虚血多灌流損傷の設定における転移性肝腫瘍のマウスモデル

実験的および臨床的証拠は、肝虚血再灌流が癌細胞を循環させることによって転移性病巣の形成および微小転移性疾患の増殖を増加させることができることを示す。この再現性マウスモデルは、転移の確立と肝臓内の既存の腫瘍の成長の両方の関連する研究を可能にする。肝臓の外科手術、出血、敗血症性ショックはすべて肝臓虚血再灌流に関連しており、転移性疾患の成長に影響を与える可能性があります。

これらの技術は、より良い診断し、臨床環境で腫瘍の成長に虚血再灌流の有害な影響を防ぐために、この現象の研究を可能にします。
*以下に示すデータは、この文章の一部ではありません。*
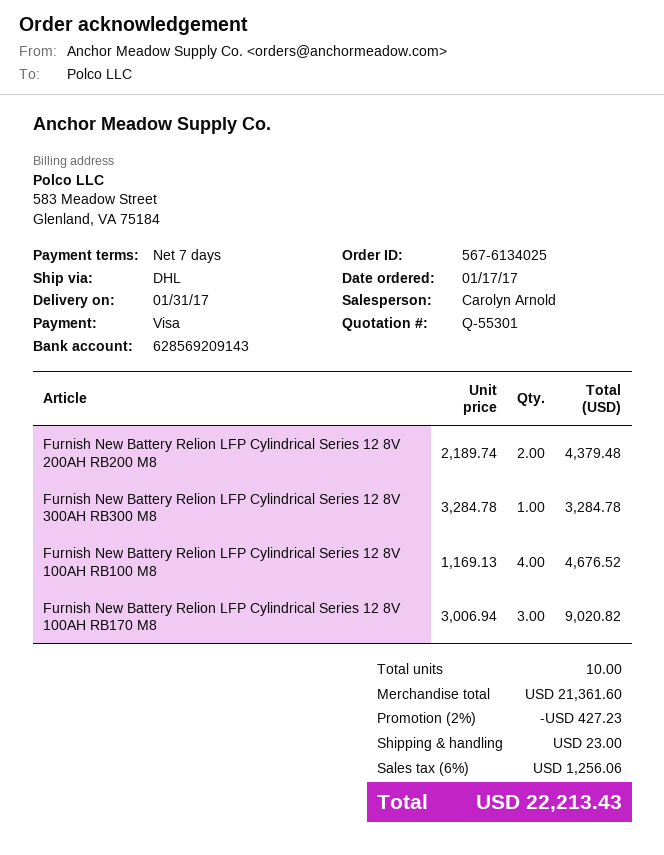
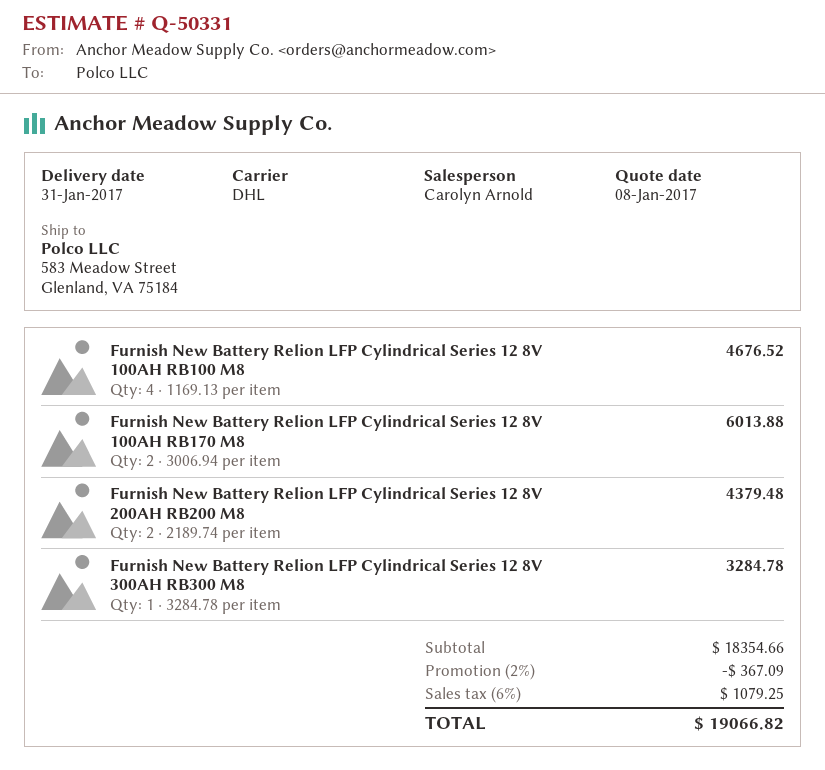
quote number: Q-55301 -> Q-50331
Furnish New Battery Relion LFP Cylindrical Series 12 8V 100AH RB170 M8: 3 x 3006.94 = 9020.82 -> 2 x 3006.94 = 6013.88
subtotal: 21361.60 -> 18354.66
discount: 2% = 427.23 -> 2% = 367.09
shipping: 23.00 -> none
tax: 6% = 1256.06 -> 6% = 1079.25
total: 22213.43 -> 19066.82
8〜12週齢の雄C57黒6マウスでつま先ピンチへの応答の欠如を確認した後、露出した腹壁の皮膚をポビドネヨウ素スクラブで消毒し、歯付き鉗子を使用して皮膚を持ち上げる。外科用メスを使用して、皮膚に中線切開を行い、腹筋と腹膜を持ち上げて、腹の内容物を露出させる3センチメートルの中線切開の作成を容易にする。

切開の両側とxiphoidプロセスの下に止血体を置いた後、尾を引いてテープで腹部を伸ばし、6インチの無菌綿先端アプリケーターを使用して脾臓を膵臓脂肪組織から分離して露出させます。次に、目的の癌細胞懸濁液をボルテックスして、細胞塊を解離し、28ゲージの針を備えた0.5ミリリットルのインスリン注射器に細胞をロードする。ゆっくりと慎重に脾臓の先端に細胞の100マイクロリットルを注入し、注射中に脾臓を安定させるために穏やかな圧力を加えながら、腹腔に腫瘍のこぼれの可能性を吸収するために針穿刺の側面に隣接する綿の先端を置きます。

成功した注射は、肝臓の色の変化によって明らかになります.すべての細胞が送達されたら、PBS浸した滅菌ガーゼを解剖領域の上に置き、マウスを加熱パッドに15分間置き、癌細胞がシステム内を循環できるようにします。虚血と再灌流の傷害を誘発するには、2つの湿らせた綿の先端を使用して、口腔から腸を静かに移動させ、門脈を露出させ、マウスを解剖顕微鏡の下に置きます。

中央値を持ち上げ、横隔膜に対して横葉を持ち上げます。中央分離帯と右横葉の間に小さな湿った綿棒を置き、クランプするのに十分なスペースを作り、慎重にポータルトライアドの後ろに容器拡張鉗子を渡し、容器拡張鉗子を使用して4-0ポリプロピレン縫合糸の10センチメートルの部分を使用して後ろを通過し、ポータルトライアドを持ち上げます。マイクロセリファインクランプアプリケーターを使用して、左に微小血管クランプを配置し、中央値の肝臓ローブを使用して、ポータルトライアド内のすべての構造物を閉塞させます。

ブランチングが観察されたら、4-0ポリプロピレン縫合糸と小さな綿棒を取り除き、慎重に腹腔に腸を戻します。腹壁をPBS浸したガーゼで覆い、ガーゼをラップで覆い、蒸発損失を最小限に抑えます。その後、マウスを暖房パッドに60分間戻します。

虚血区間を通して、右の内側、左内側、および横葉の淡いブランチングを視覚化して、虚血損傷の証拠を確認する。負傷期間の終わりに、クランプを取り外します。脾臓摘出術を行うために、滑らかな鉗子で脾臓を慎重に持ち上げ、過度の出血を避けるために、手持ちの焼灼装置を使用して脾臓血管を焼灼する。

焼灼されたセクションで血管をトランセクトして脾臓を取り除き、すぐに4-0ポリプロピレン縫合糸を使用して、二重層縫合パターンの筋肉と皮膚切開を閉じます。その後、完全な回復まで監視して、ホームケージにマウスを戻します。外科的ストレスは、肝臓内の確立済みの微小転移の量を有意に増加させる。

この差は、非虚血再灌流マウスと比較して虚血再灌流の2週間後でも観察される。肝虚血再灌流および腫瘍細胞注入は、室温および細胞生存率の影響を受ける可能性があるため、これらの変数を制御するように注意してください。この技術は、転移性疾患の成長に対する外科的ストレスおよび肝臓損傷の影響の研究を促進する。

これは、研究者が手術によって引き起こされる腫瘍の成長の現象をよりよく理解するのに役立ちます。